Reformpädagogik

Vom Ende des 19. Jahrhunderts bis 1933 gab es – nicht nur in Deutschland - eine starke Bewegung mit verschiedensten theoretischen und praktischen Ansätzen für eine Erneuerung von Erziehung und Schulbildung. Sie wollten stärker vom Kind ausgehend seine besonderen Talente, Selbsttätigkeit und Kreativität fördern und sind bis heute aktuell.

In dieser Richtung hatte es schon einige Vordenker gegeben wie etwa Comenius (1592 -1670), der eine „Erziehung vom Kinde aus“ forderte, Rousseau (1712-1787) oder Pestalozzi (1746-1827). Nun, in einer Zeit des gesellschaftlichen Wandels und der Suche nach Freiheit und Naturnähe in Reaktion auf die Veränderungen durch Industrialisierung und Verstädterung, entstand neben oder mit der Jugendbewegung eine breite, wenn auch in sich disparate reformpädagogische Bewegung. In vielen ganz unterschiedlichen Milieus von Arbeiterbewegung oder sozial engagierten Liberalen bis zu völkischen, teils rassistisch-antisemitischen Gruppierungen wurden neue Ideen und Formen entwickelt.

Zu nennen wären z.B. die Einheitsschule, die von Hermann Lietz begründete Landerziehungsheimbewegung, das Konzept der Arbeitsschule von Georg Kerschensteiner, die Waldorfschulen des Anthroposophen Rudolf Steiner, die Pädagogik von Maria Montessori oder Célestin Freinet und nicht zuletzt die Kinderrepubliken.

Einig waren sich die Reformpädagogen in der Kritik an traditionellen erwachsenenzentrierten Erziehungsmethoden und der überkommenen Pauk- und Drillschule. Stattdessen wurden Kindheit und Jugend als besondere Lebensphase aufgewertet.

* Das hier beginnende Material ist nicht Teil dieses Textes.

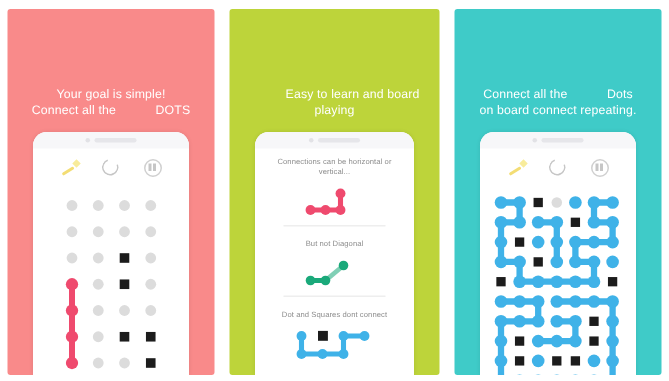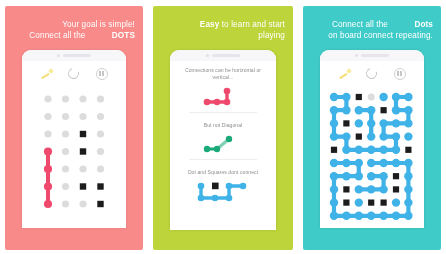--- a/index.html
+++ b/index.html
@@ -12,8 +12,8 @@
   .p3 { width:148px; }
   .panel-inner { width:100%; height:100%; border-radius:2px; position:relative;
     display:flex; flex-direction:column; align-items:center; overflow:hidden; }
-  .headline { width:100%; text-align:right; color:#ffffff; font-size:8.2px;
-    line-height:11px; font-weight:400; padding:13px 8px 0 8px; letter-spacing:.1px; }
+  .headline { width:100%; text-align:center; color:#ffffff; font-size:8.2px;
+    line-height:11px; font-weight:400; padding:13px 8px 0 8px; letter-spacing:.1px;margin-top:38px; }
   .headline b { font-weight:700;padding-left:24px; }
   
   .phone { margin-top:9px; background:#ffffff; border-radius:9px 9px 0 0;

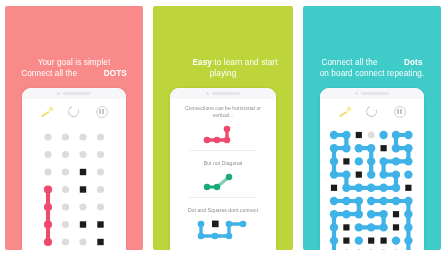--- a/index.html
+++ b/index.html
@@ -14,7 +14,7 @@
     display:flex; flex-direction:column; align-items:center; overflow:hidden; }
   .headline { width:100%; text-align:center; color:#ffffff; font-size:8.2px;
     line-height:11px; font-weight:400; padding:13px 8px 0 8px; letter-spacing:.1px;margin-top:38px; }
-  .headline b { font-weight:700;padding-left:24px; }
+  .headline b { font-weight:400;padding-left:24px; }
   
   .phone { margin-top:9px; background:#ffffff; border-radius:9px 9px 0 0;
     box-shadow:0 0 3px rgba(0,0,0,.10); position:relative; overflow:hidden; }

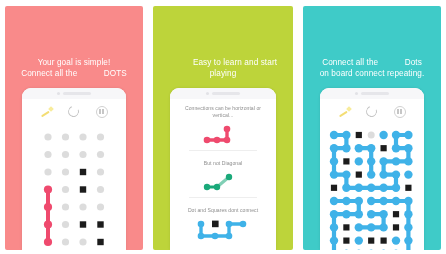--- a/index.html
+++ b/index.html
@@ -120,7 +120,7 @@
   <div class="panel p2">
     <div class="panel-inner" id="panel2-inner" style="background: rgb(189, 212, 58);">
       <div class="headline">
-        <b>Easy</b><span> to learn and start playing</span>
+        <b>Easy</b><span> to learn and board playing</span>
       </div>
       <div class="phone">
         <div class="statusbar">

Hohe Bedeutung bekamen das Individuum und seine persönlichen Fähigkeiten und Neigungen, größere Lebensnähe und Praxisbezug im Unterricht, die musisch-künstlerische Erziehung und körperliche Bewegung, selbständige Aufgabenlösung und gemeinschaftliches Arbeiten.

Als die Nationalsozialisten 1933 in Deutschland an die Macht kamen, wurde die Mehrheit der Reformpädagogen, allen voran kommunistisch oder sozialdemokratisch denkende, mundtot gemacht oder in die Emigration getrieben, andere, gerade jüdische, in Konzentrationslagern umgebracht. Einige wenige passten sich dem neuen System an.